前回まとめたとおり、10%と8%の複数の税率が存在することになります。

消費税の申告をするために、取引を税率の異なるごとに区分して記帳する(これを区分経理といいます)とともに、これに対応した帳簿および請求書等の保存が求められることになります。

今回は、この区分経理に対応するための「区分記載請求書等保存方式」についてまとめたいと思います。
これは平成35年10月に「適格請求書等保存方式」(いわゆるインボイス制度)が導入されるまでの経過措置です。

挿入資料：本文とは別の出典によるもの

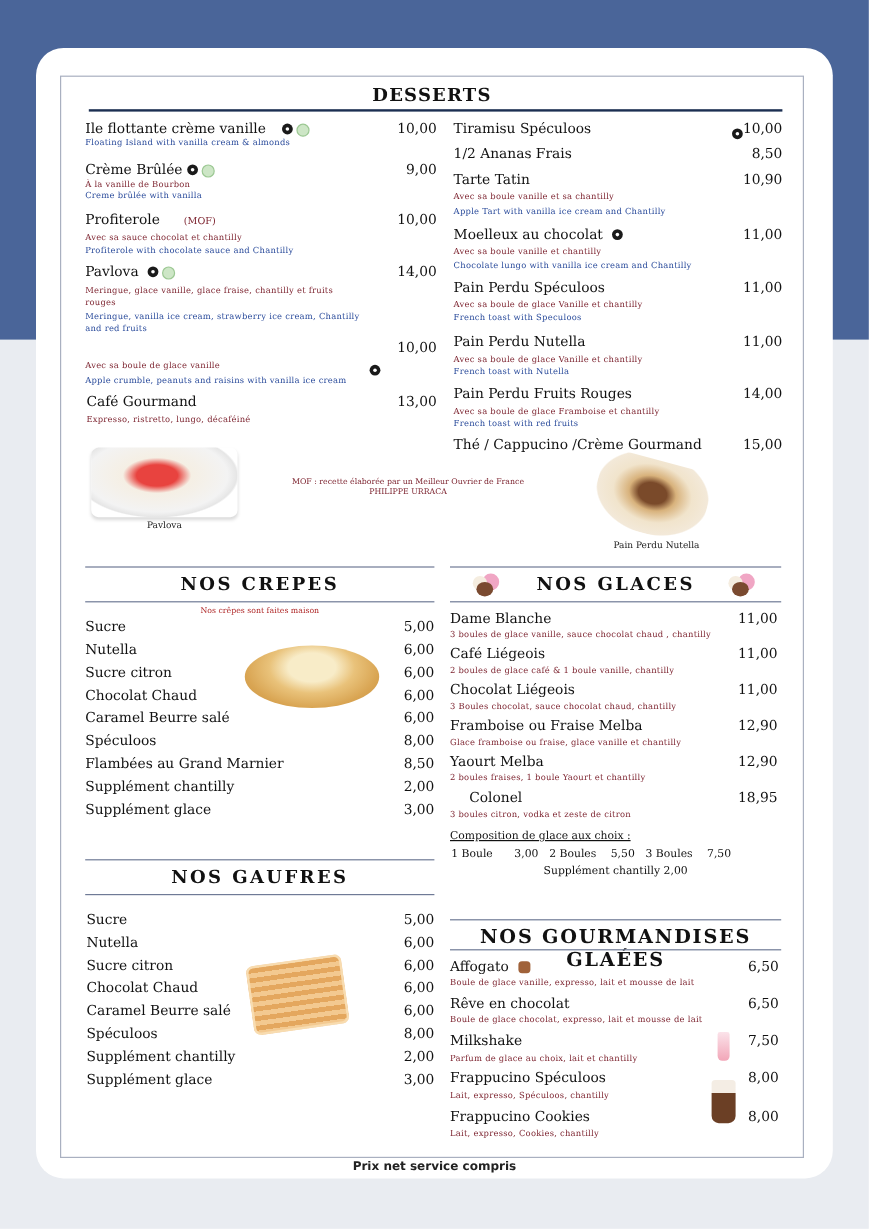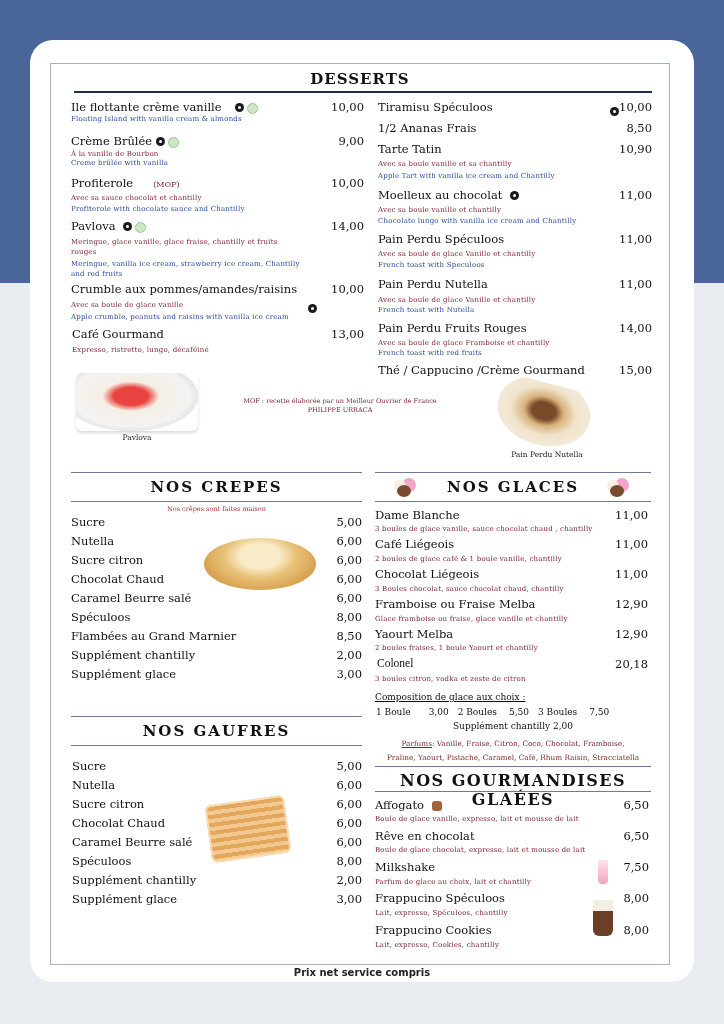"Crumble aux pommes/amandes/raisins" div.abs { html: <div>Crumble aux pommes/amandes/raisins</div> -> none }
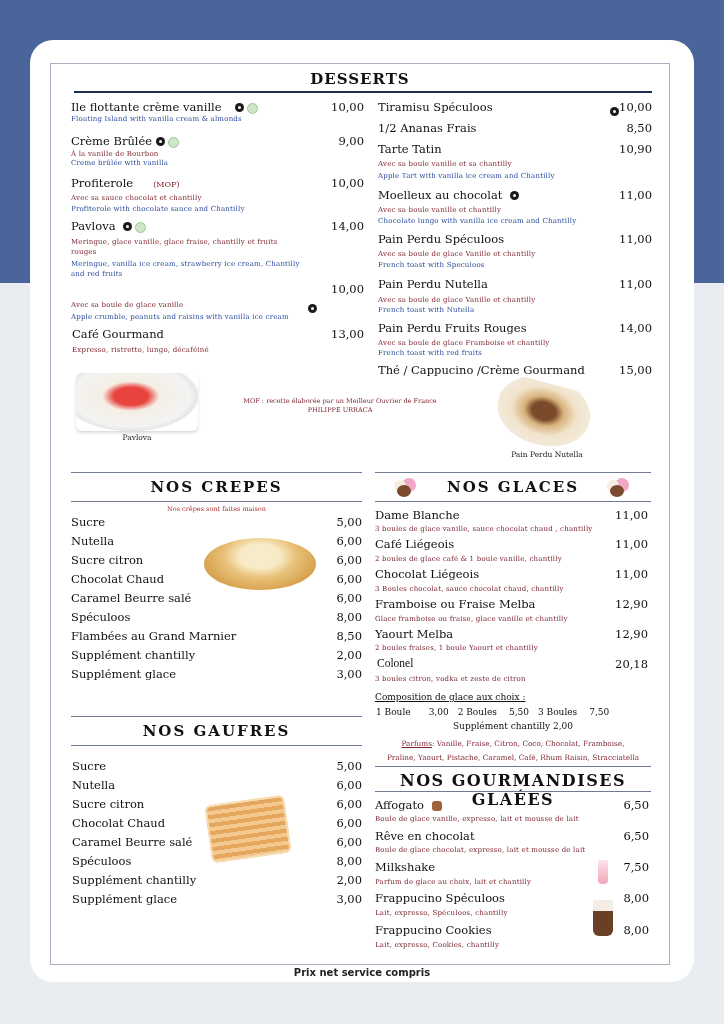"Colonel" div.abs { font-family: Liberation Serif, serif -> none; left: 2px -> 16px }
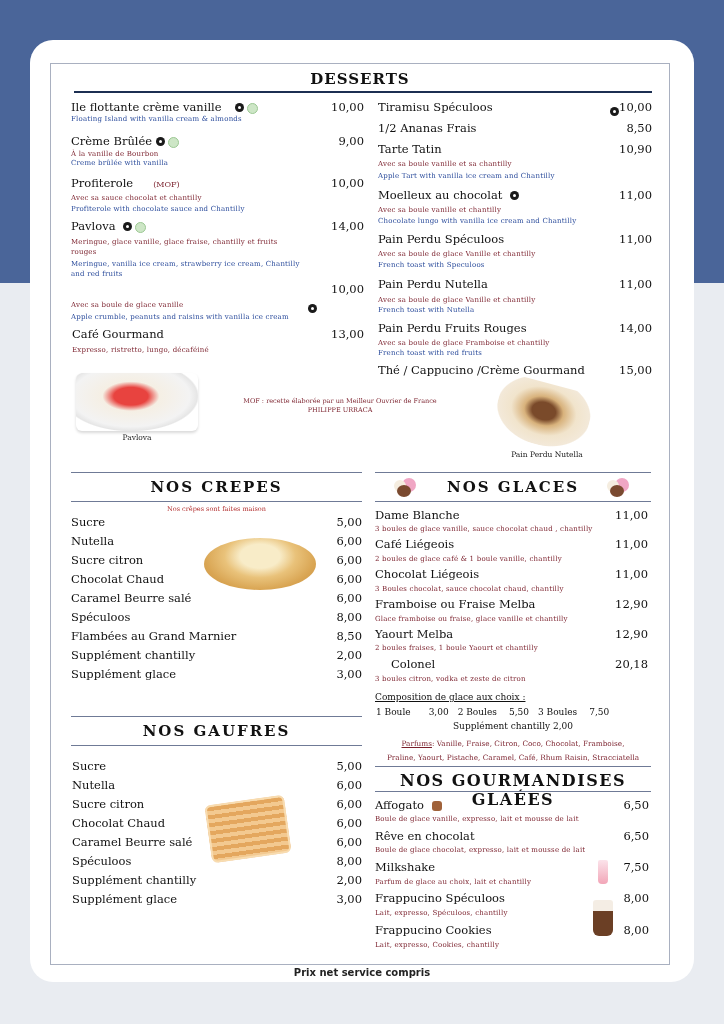"20,18" div.abs { text: 20,18 -> 18,95 }
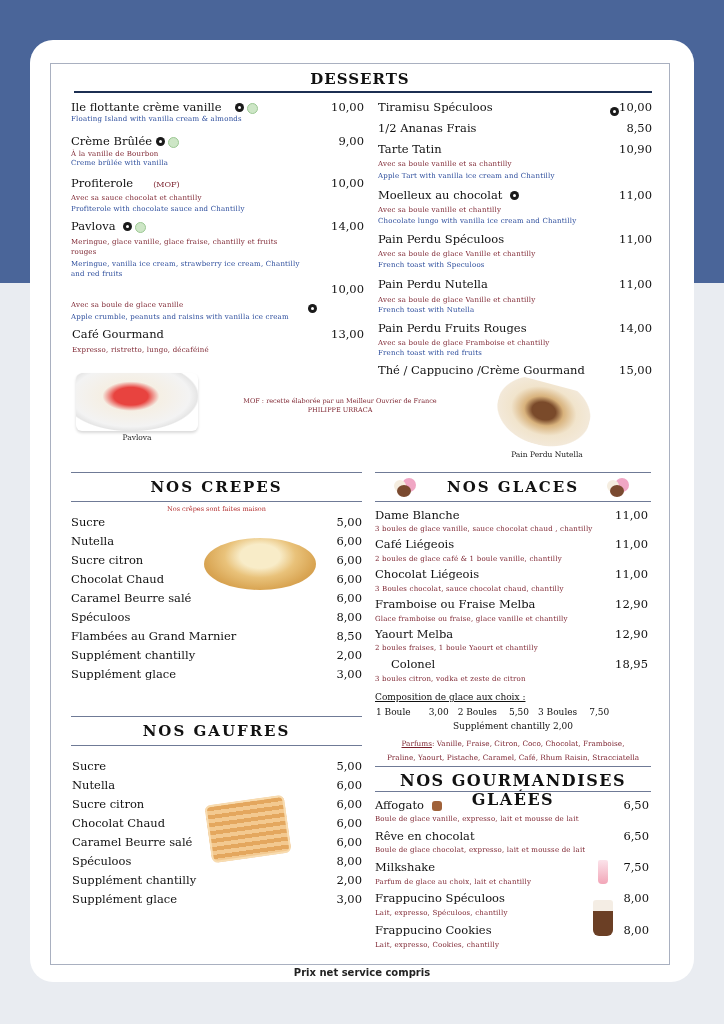"Parfums: Vanille, Fraise, Citron, Coco," div.abs { html: <div> <div><span>Parfums</span><span>: Vanille, Fraise, Citron, Coco, Chocolat, Framboise,</span></div> <div>Praline, Yaourt, Pistache, Caramel, Café, Rhum Raisin, Stracciatella</div> </div> -> none }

簡易課税制度の適用を受けない場合の消費税の納税額は、課税売上に係る消費税額から課税仕入に係る消費税額を控除して計算します。
この控除を受ける要件として、一定の事項を記載した帳簿および請求書の保存が必要です。
記載内容について、現行と平成31年10月1日以降とを比較してみましょう。

帳簿の記載事項

平成31年9月30日まで 平成31年10月1日~平成35年9月30日まで
① 課税仕入の相手方の氏名又は名称
② 課税仕入を行った年月日
③ 課税仕入に係る資産又は役務の内容
④ 課税仕入に係る支払対価の額(税込)
① 課税仕入の相手方の氏名又は名称
② 課税仕入を行った年月日
③ 課税仕入に係る資産又は役務の内容(軽減税率の対象である場合は、軽減税率の対象品目である旨)
④ 課税仕入に係る支払対価の額(税込)

帳簿の記載事項には、「軽減税率の対象品目である旨」が追加されます。
これは、軽減税率の対象品目であることが客観的に明らかな程度の表示がされていればよく、具体的には個々の取引ごとに適用税率(10%または8%)を記載したり、軽減税率の対象品目であることを示す記号、番号等を表示したりします。

請求書等の記載事項

平成31年9月30日まで  平成31年10月1日~平成35年9月30日まで
① 請求書等発行者の氏名又は名称
② 課税資産の譲渡等を行った年月日
③ 課税資産の譲渡等に係る資産又は役務の内容
④ 課税資産の譲渡等の対価の額(税込)
⑤ 書類の交付を受ける事業者の氏名又は名称
① 請求書等発行者の氏名又は名称
② 課税資産の譲渡等を行った年月日
③ 課税資産の譲渡等に係る資産又は役務の内容(軽減税率の対象である場合は、軽減税率の対象品目である旨)
④ 税率ごとに区分して合計した課税資産の譲渡等の対価の額(税込)
⑤ 書類の交付を受ける事業者の氏名又は名称

請求書等の記載事項には、「軽減税率の対象品目である旨」と、「税率ごとに区分して合計した税込価額」が追加されます。
しかし、請求書等を発行する事業者がこれらの記載事項に対応できないことも考えられるため、これらの記載がない請求書等の交付を受けてしまった事業者は、取引の事実に基づいて請求書等に自ら追記することも認められます

免税事業者の発行する請求書等の場合

免税事業者から仕入を行う場合でも、上記の要件を満たす帳簿および請求書等の保存をすれば、現行通り仕入税額控除の対象となります。
免税事業者が課税事業者と取引をする場合、「軽減税率の対象品目である旨」と「税率ごとに区分して合計した税込価額」を記載した請求書の発行を求められる可能性があります。
なお、これらの項目が記載されていない請求書等の交付を受けた場合でも、取引の事実に基づいて自ら追記すれば税額控除の対象とすることができます。

 

【 ひとりごと 】

今日の鯖缶

ニッスイ 鯖オイル漬け

デンマーク産のさばの皮や骨を除き、身は食べやすいようしっとりとソフトな食感に仕上げたという一品。

オイル漬けですが、さらさらした感じでオイルっぽさをあんまり感じない仕上がりです。

臭みは全然なく、身は柔らかめですが適度な歯ごたえも残っており、非常に食べやすいです。

鯖缶は、柔らかくなった魚の骨の食感を楽しみたい派の私としては、骨がないのが逆にちょっと残念。